The site is secure. The https:// ensures that you are connecting to the official website and that any information you provide is encrypted and transmitted securely. V体育官网.

. 2015 Feb 19;34(1):18.
doi: 10.1186/s13046-015-0136-7.

Long noncoding RNA CCAT1 promotes hepatocellular carcinoma progression by functioning as let-7 sponge

Liang Deng  1 Shi-Bin Yang  2 Feng-Feng Xu  3 Ji-Hong Zhang  4
Affiliations

Long noncoding RNA CCAT1 promotes hepatocellular carcinoma progression by functioning as let-7 sponge

Liang Deng et al. J Exp Clin Cancer Res. .

VSports在线直播 - Abstract

Background: Long noncoding RNAs (lncRNAs) have been identified as having functional roles in cancer biology and are deregulated in many cancers VSports手机版. The present study aimed to determine the expression, roles and functional mechanisms of a long noncoding RNA CCAT1 in the progression of hepatocellular carcinoma (HCC). .

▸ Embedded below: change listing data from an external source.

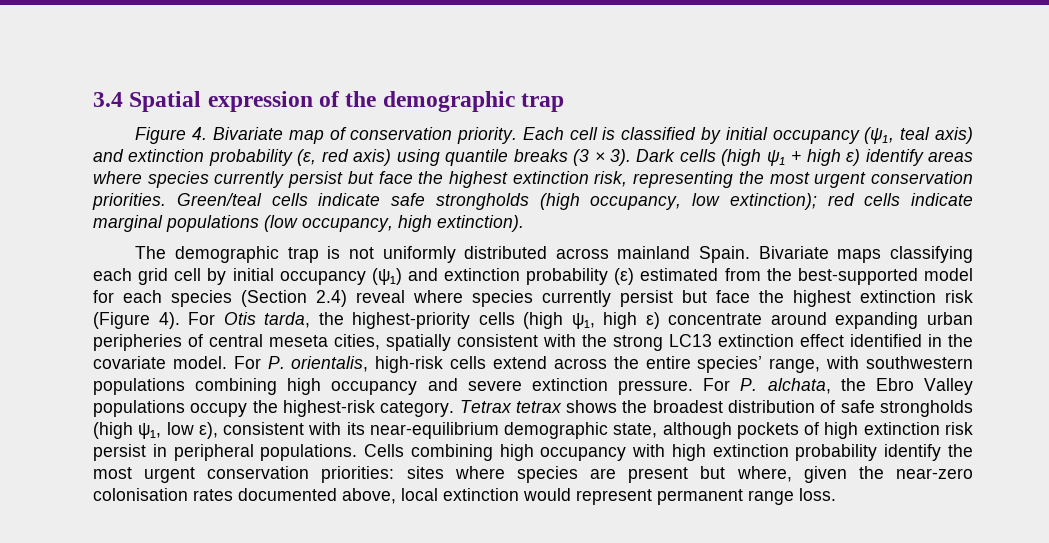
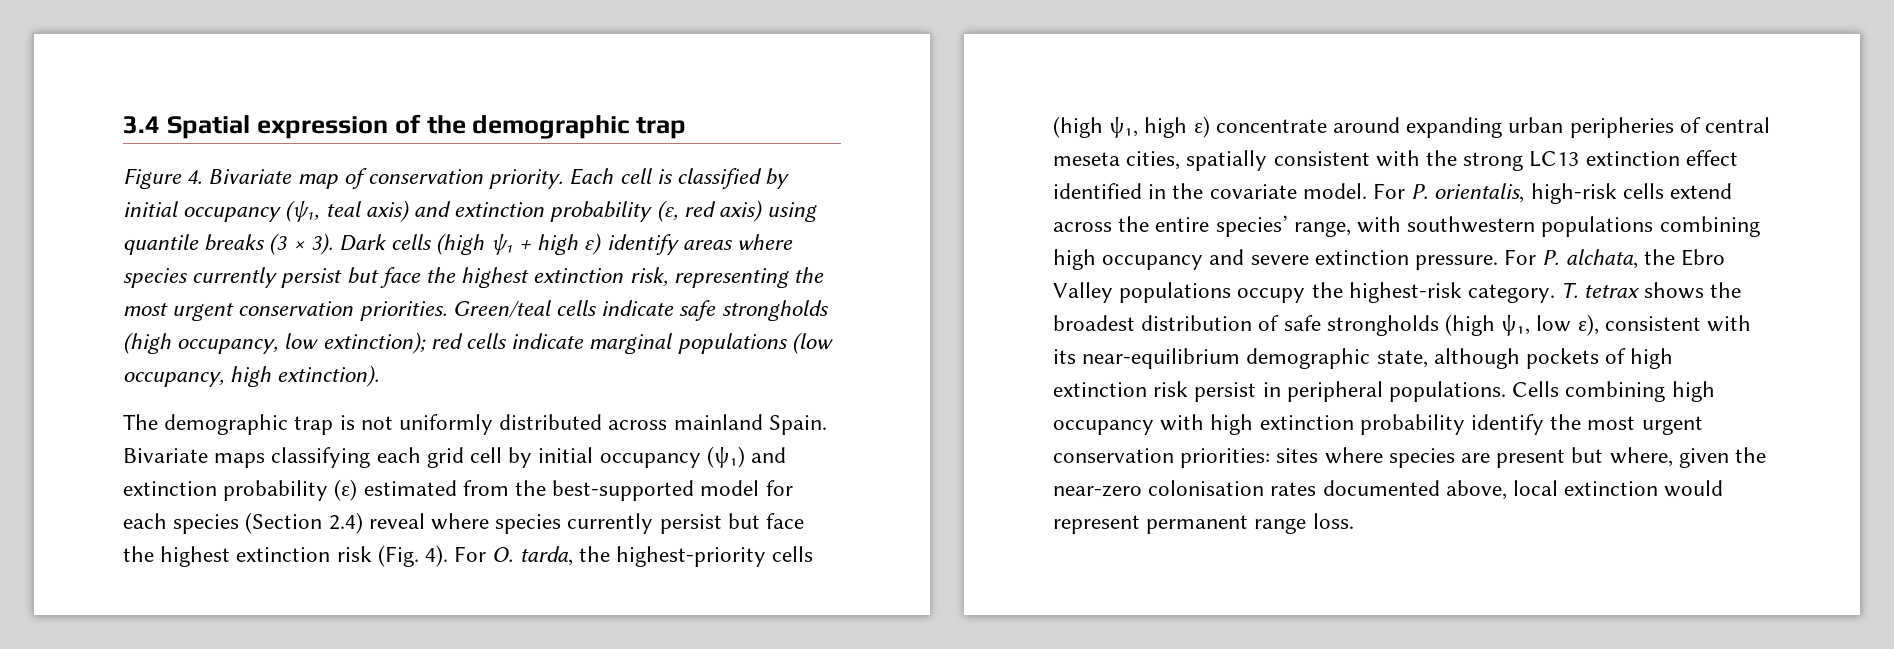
- Bivariate maps classifying each grid cell by initial occupancy (ψ₁) and extinction probability (ε) estimated from the best-supported model for each species (Section 2.4) reveal where species currently persist but face the highest extinction risk (Figure 4).
+ Bivariate maps classifying each grid cell by initial occupancy (ψ₁) and extinction probability (ε) estimated from the best-supported model for each species (Section 2.4) reveal where species currently persist but face the highest extinction risk (Fig. 4).
- For Otis tarda, the highest-priority cells (high ψ₁, high ε) concentrate around expanding urban peripheries of central meseta cities, spatially consistent with the strong LC13 extinction effect identified in the covariate model.
+ For O. tarda, the highest-priority cells (high ψ₁, high ε) concentrate around expanding urban peripheries of central meseta cities, spatially consistent with the strong LC13 extinction effect identified in the covariate model.
- Tetrax tetrax shows the broadest distribution of safe strongholds (high ψ₁, low ε), consistent with its near-equilibrium demographic state, although pockets of high extinction risk persist in peripheral populations.
+ T. tetrax shows the broadest distribution of safe strongholds (high ψ₁, low ε), consistent with its near-equilibrium demographic state, although pockets of high extinction risk persist in peripheral populations.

Methods: CCAT1 expression levels in 66 pairs of HCC tissues and pair-matched noncancerous hepatic tissues were tested by real-time PCR. The effects of CCAT1 on HCC cells proliferation and migration were assessed using in vitro cell proliferation and migration assays. A computational screen of microRNAs (miRNAs) target sites in CCAT1 was conducted to search for specific miRNAs binding to CCAT1. The specific binding between CCAT1 and miRNAs was confirmed by RNA immunoprecipitation assay combined with luciferase reporter assay V体育安卓版. .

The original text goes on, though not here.